Getting paid with STRIPE is better now. WHAT a damn hassle! I got the buyer on
the phone with PayPal. PayPal said to me only thing I can do I is refund the
last 4 invoices and get paid outside PayPapl. Buyer said there is NO issue at
all we are very happy with seller services. They said to the buyer: "there's
nothing you did or can do". PayPal told me "they'd hold my bread for 180
days", then for 90 days, OR I can refund the 4 invoices. Each time I called I
spoke to someone different.

They said it was their system's fault, not mine or the buyer, the buyer made
no claims at all.. Luckily, the buyer was cool enough to help me. I had to
call PayPal each time to do a refund. Lift HOLD, refund, with them on the
phone, repeat. What a damn HASSLE!

I set up Stripe the next day and it's all good to go now! Good luck with
PayPal. They can hold your shit without informing you and you can't do jack
shit. And I had people to pay! I am kinda pissed but happy I got all of my
invoices paid. Does this mean I can't write a blog post about what happened to
me? Maybe this type of shit is normal with PayPal.

\- - -

If you'd like to write a blog post, feel free to reach out to me for editing
help. Email in my profile.

------
ve55
Paypal is offered a lot as an option for virtual goods, such as virtual items
or services for games. There is always a lot of caution around it, because
anyone that has used it in this area for longer than a day realizes that they
can be scammed nearly arbitrary amounts if they decide to trust payments from
Paypal.

For this reason, it's generally required either that you do out of bound
methods to help verify your identity (i.e. show us a picture of your ID and we
will make sure it matches your Paypal name after you pay us), and/or that you
have a lot of reputation within whatever community you're working from.

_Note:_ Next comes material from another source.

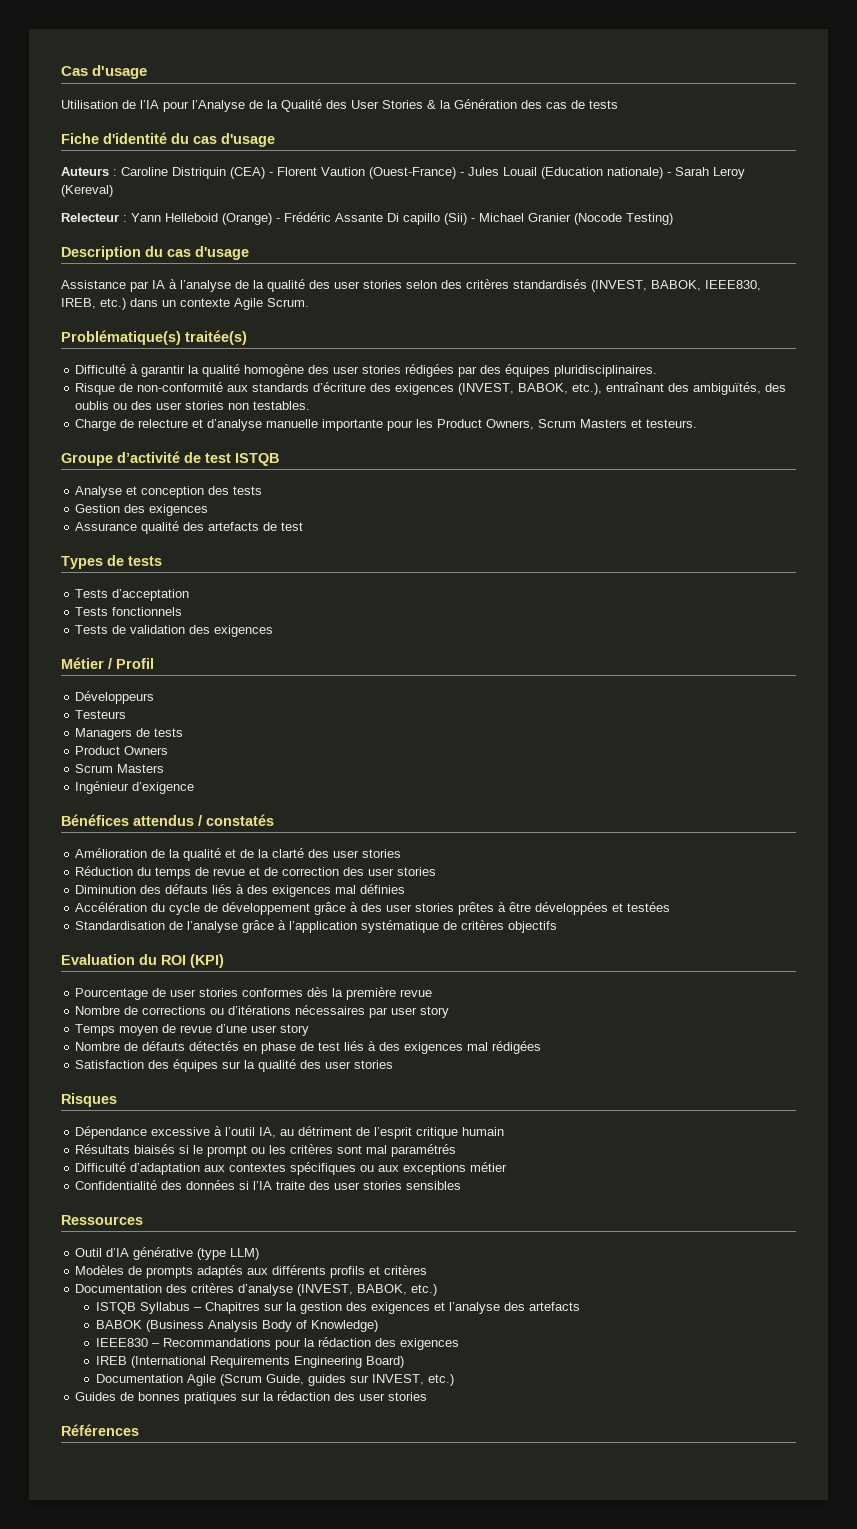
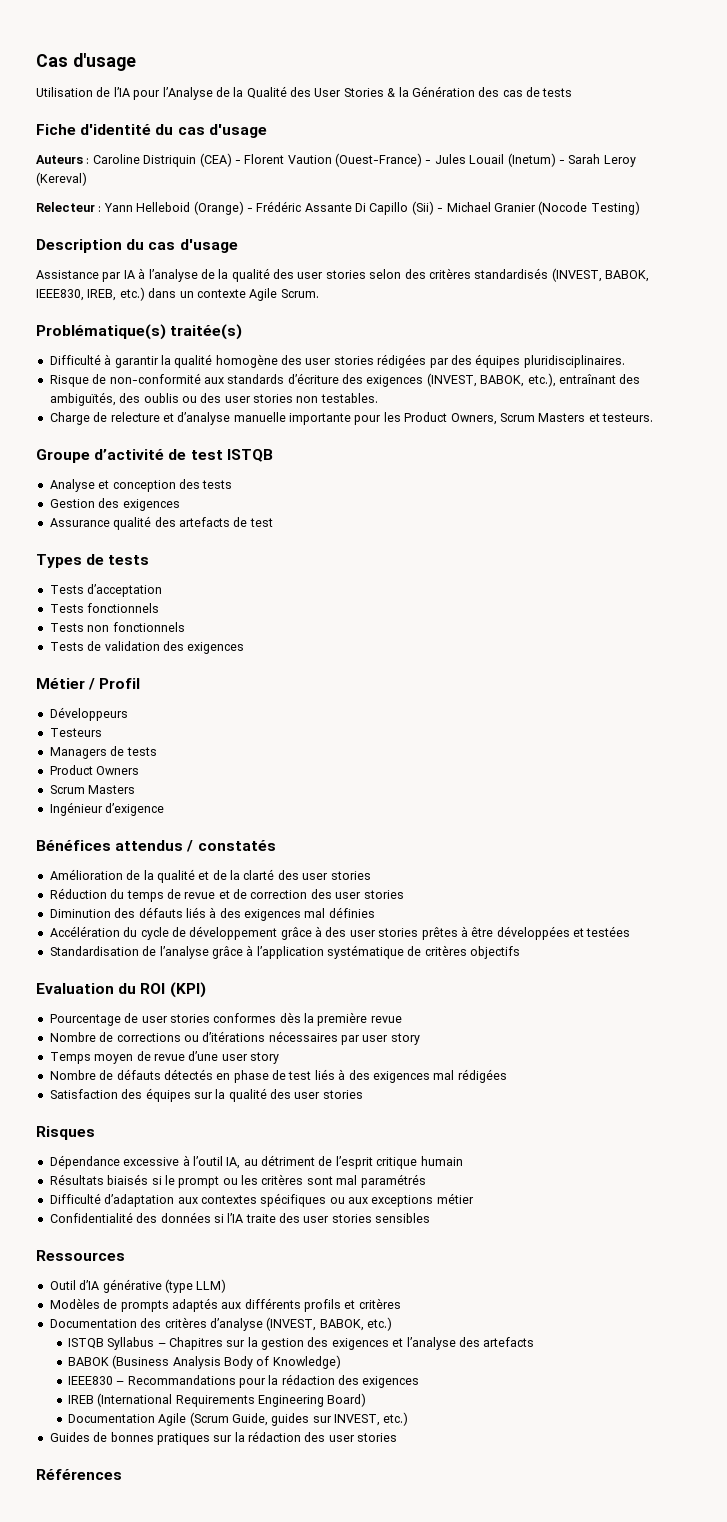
- Auteurs : Caroline Distriquin (CEA) - Florent Vaution (Ouest-France) - Jules Louail (Education nationale) - Sarah Leroy (Kereval)
+ Auteurs : Caroline Distriquin (CEA) - Florent Vaution (Ouest-France) - Jules Louail (Inetum) - Sarah Leroy (Kereval)
- Relecteur : Yann Helleboid (Orange) - Frédéric Assante Di capillo (Sii) - Michael Granier (Nocode Testing)
+ Relecteur : Yann Helleboid (Orange) - Frédéric Assante Di Capillo (Sii) - Michael Granier (Nocode Testing)
+ Tests non fonctionnels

If you do this verification wrong as a merchant, you will find yourself
charged back with absolutely no recourse after you have only sold to a few
customers. I've seen this happy many times, sometimes with $10 and sometimes
with $1,000. Even if you do this verification correct, you can still find
yourself charged back with no recourse, so it's advised not to do this with
large payments or sketchy customers, especially in the area of virtual goods.
This is also commonly done in areas wiht donations, such as Twitch donations
of thouands of dollars being charged back after the sender has already
recieved their desired reaction/fame/etc.

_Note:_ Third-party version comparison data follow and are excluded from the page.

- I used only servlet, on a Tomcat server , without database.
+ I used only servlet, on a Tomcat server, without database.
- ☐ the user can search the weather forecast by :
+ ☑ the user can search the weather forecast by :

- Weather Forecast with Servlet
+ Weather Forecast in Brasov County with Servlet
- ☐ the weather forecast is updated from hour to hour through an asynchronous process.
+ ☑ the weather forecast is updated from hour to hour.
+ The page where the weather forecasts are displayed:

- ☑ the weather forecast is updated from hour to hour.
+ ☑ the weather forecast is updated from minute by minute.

Given what I have seen, I read this clause as a requirement that you are not
allowed to fairy inform users about the risks of Paypal, and depending on how
this requirement is enforced, it could mean the end of Paypal as a method in
the virtual goods area, as new methods like Bitcoin slowly take over due to
the lack of chargebacks.

------
throwawaydbfif
I can't believe PayPal and the credit card cartels can get away with this
shit. Card fees eat up an astounding amount of profit from low margin items,
retailers should be able to encourage whatever payment method they want.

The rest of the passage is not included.